The gulf spill has widened the Hands Across the Sand movement's purpose and scope.
 
Published June 26, 2010|Updated June 28, 2010

This award-winning Gulf Coast community known for its boardwalks and cupolas, artsy shops and quaint cottages is ground zero today for the next debate over the Deepwater Horizon disaster.

Here, Dave Rauschkolb, the founder of Hands Across the Sand, will join with others on the beach as communities in 50 states and 33 countries do the same, saying: "No to offshore oil drilling. Yes to clean energy."

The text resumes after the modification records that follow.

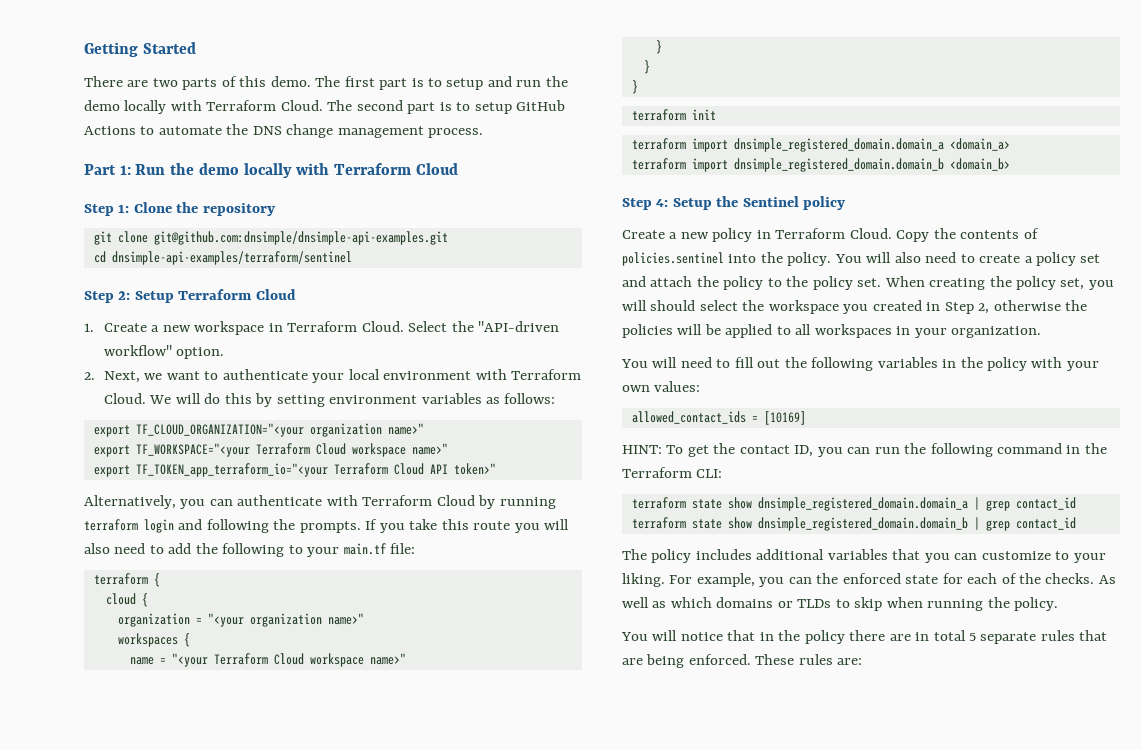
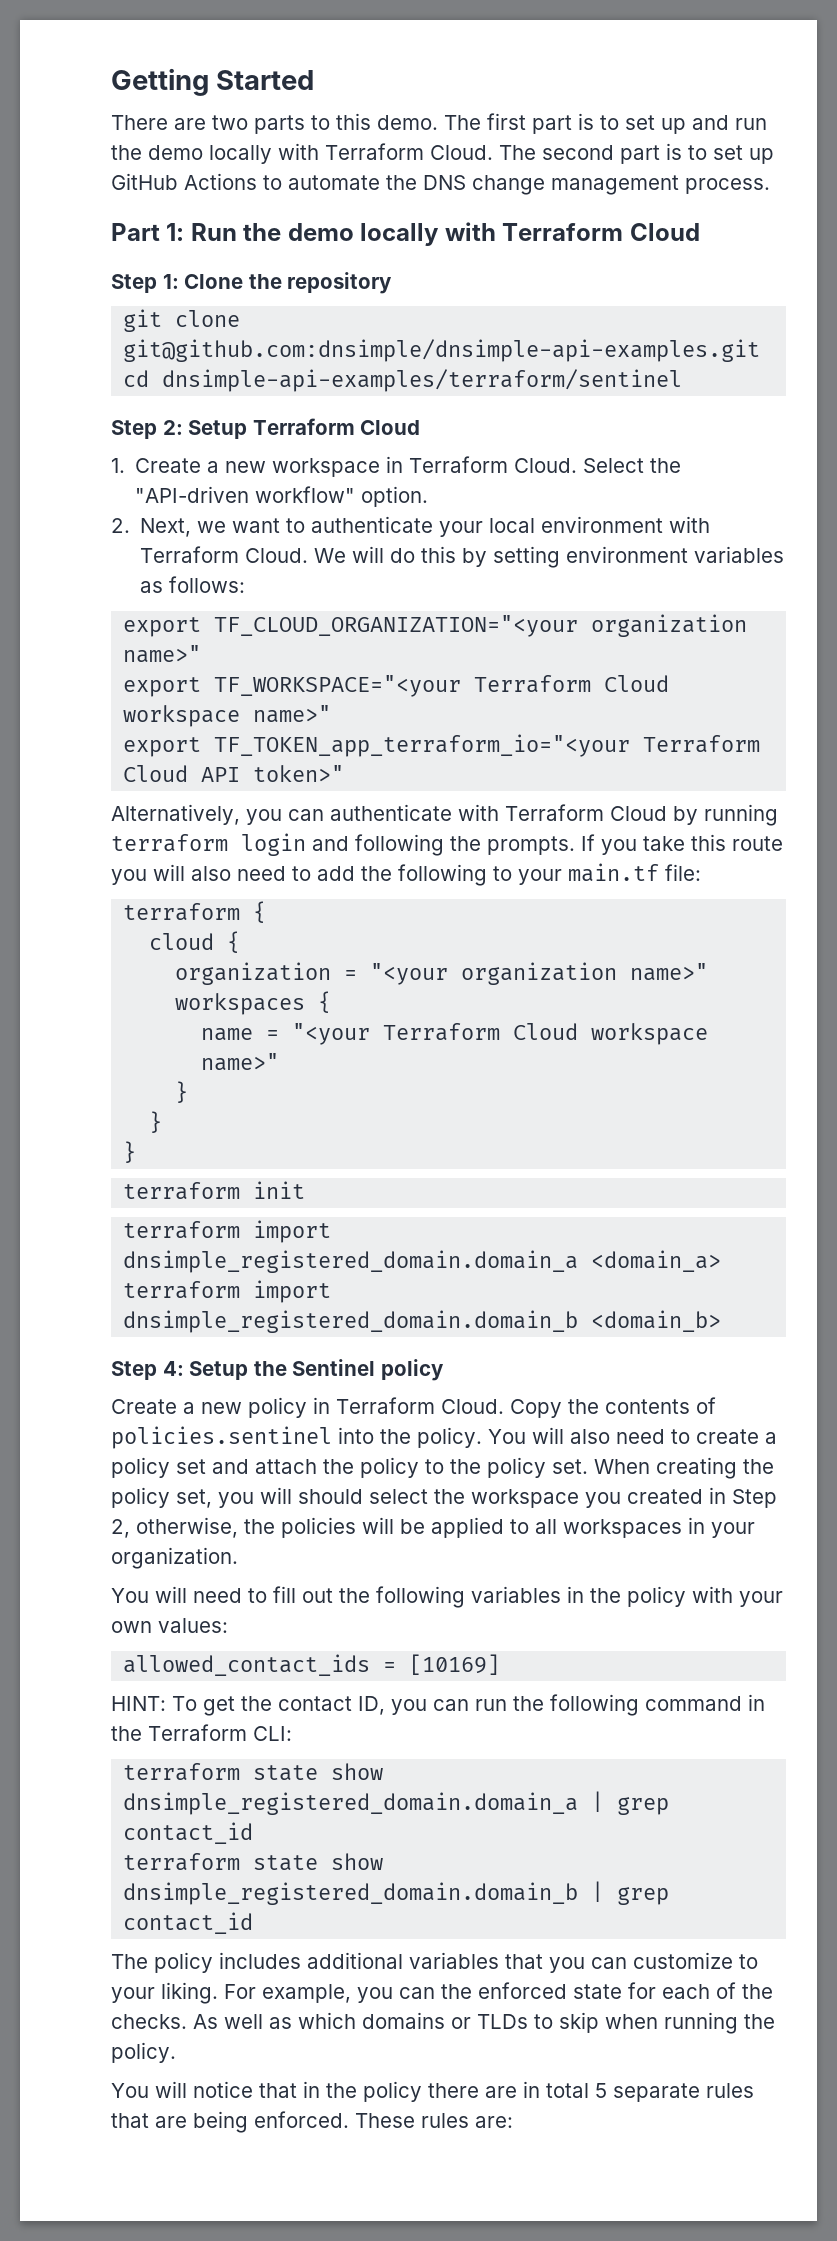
- There are two parts of this demo.
+ There are two parts to this demo.
- The first part is to setup and run the demo locally with Terraform Cloud.
+ The first part is to set up and run the demo locally with Terraform Cloud.
- The second part is to setup GitHub Actions to automate the DNS change management process.
+ The second part is to set up GitHub Actions to automate the DNS change management process.
- When creating the policy set, you will should select the workspace you created in Step 2, otherwise the policies will be applied to all workspaces in your organization.
+ When creating the policy set, you will should select the workspace you created in Step 2, otherwise, the policies will be applied to all workspaces in your organization.

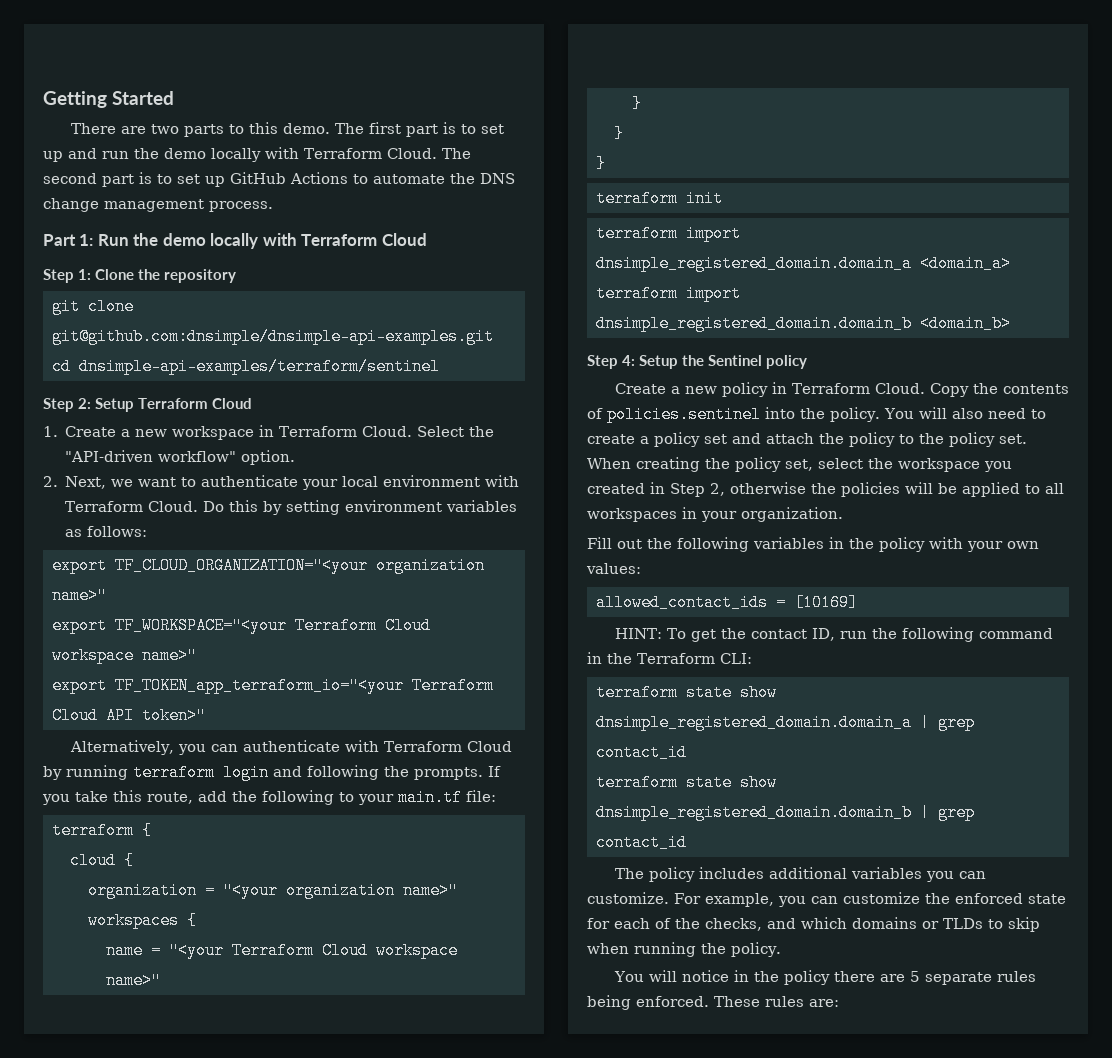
- We will do this by setting environment variables as follows:
+ Do this by setting environment variables as follows:
- If you take this route you will also need to add the following to your main.tf file:
+ If you take this route, add the following to your main.tf file:
- When creating the policy set, you will should select the workspace you created in Step 2, otherwise, the policies will be applied to all workspaces in your organization.
+ When creating the policy set, select the workspace you created in Step 2, otherwise the policies will be applied to all workspaces in your organization.
- You will need to fill out the following variables in the policy with your own values:
+ Fill out the following variables in the policy with your own values:
- HINT: To get the contact ID, you can run the following command in the Terraform CLI:
+ HINT: To get the contact ID, run the following command in the Terraform CLI:
- The policy includes additional variables that you can customize to your liking.
+ The policy includes additional variables you can customize.
- For example, you can the enforced state for each of the checks. As well as which domains or TLDs to skip when running the policy.
+ For example, you can customize the enforced state for each of the checks, and which domains or TLDs to skip when running the policy.
- You will notice that in the policy there are in total 5 separate rules that are being enforced.
+ You will notice in the policy there are 5 separate rules being enforced.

Their goal is a show of force to politicians and corporations, calling for policies that wean the world off its dependence on fossil fuels and increase the demand for alternative energy.

"They are paying a lot of lip service to clean energy," Rauschkolb said.

It's not what Rauschkolb expected to be doing when he organized his first Hands Across the Sand event on Feb. 13 this year. Back then, his goal was to persuade state legislators to stop the talk of drilling in local waters as a way to solve the budget gap.

It worked. Lawmakers backed down, for this year. But the chief proponent of the idea, Rep. Dean Cannon, R-Winter Park, made plans to bring it up again when he becomes House speaker in 2011.

Two days after Cannon released his bill for drilling 6 miles off Florida's shores, the Deepwater Horizon exploded.

"The very idea we feared had come to our doorstep," Rauschkolb said. He decided to organize another protest. "I said to myself, now has got to be the time to see if we can create this national movement."

Rauschkolb, a surfer, started Bud & Alley's restaurant in 1986, when Seaside was wowing urban planners with its pastel-colored homes and urban-village theme. When he thinks about the damage the oil is doing to the beach and the community he has grown to love, he is moved to tears.

"They very well might not be able to stop this leak, and what's going to happen to the coastal economies of five states? How can you even keep track of the emotional toll that's going to be taken on people whose lives are going to be scattered to the wind?" he asked.

Last time, thousands of Floridians from 60 towns and cities joined in the largest anti-oil-drilling gathering in state history. This time, the idea has gone viral. Events are planned in 820 locations, in every coastal state and in hundreds of interior cities.

Talk has shifted in the Legislature. Cannon says drilling in Florida waters is dead, at least for his term. Incoming Senate President Mike Haridopolos, R-Indialantic, who has backed drilling, is organizing a clean energy summit.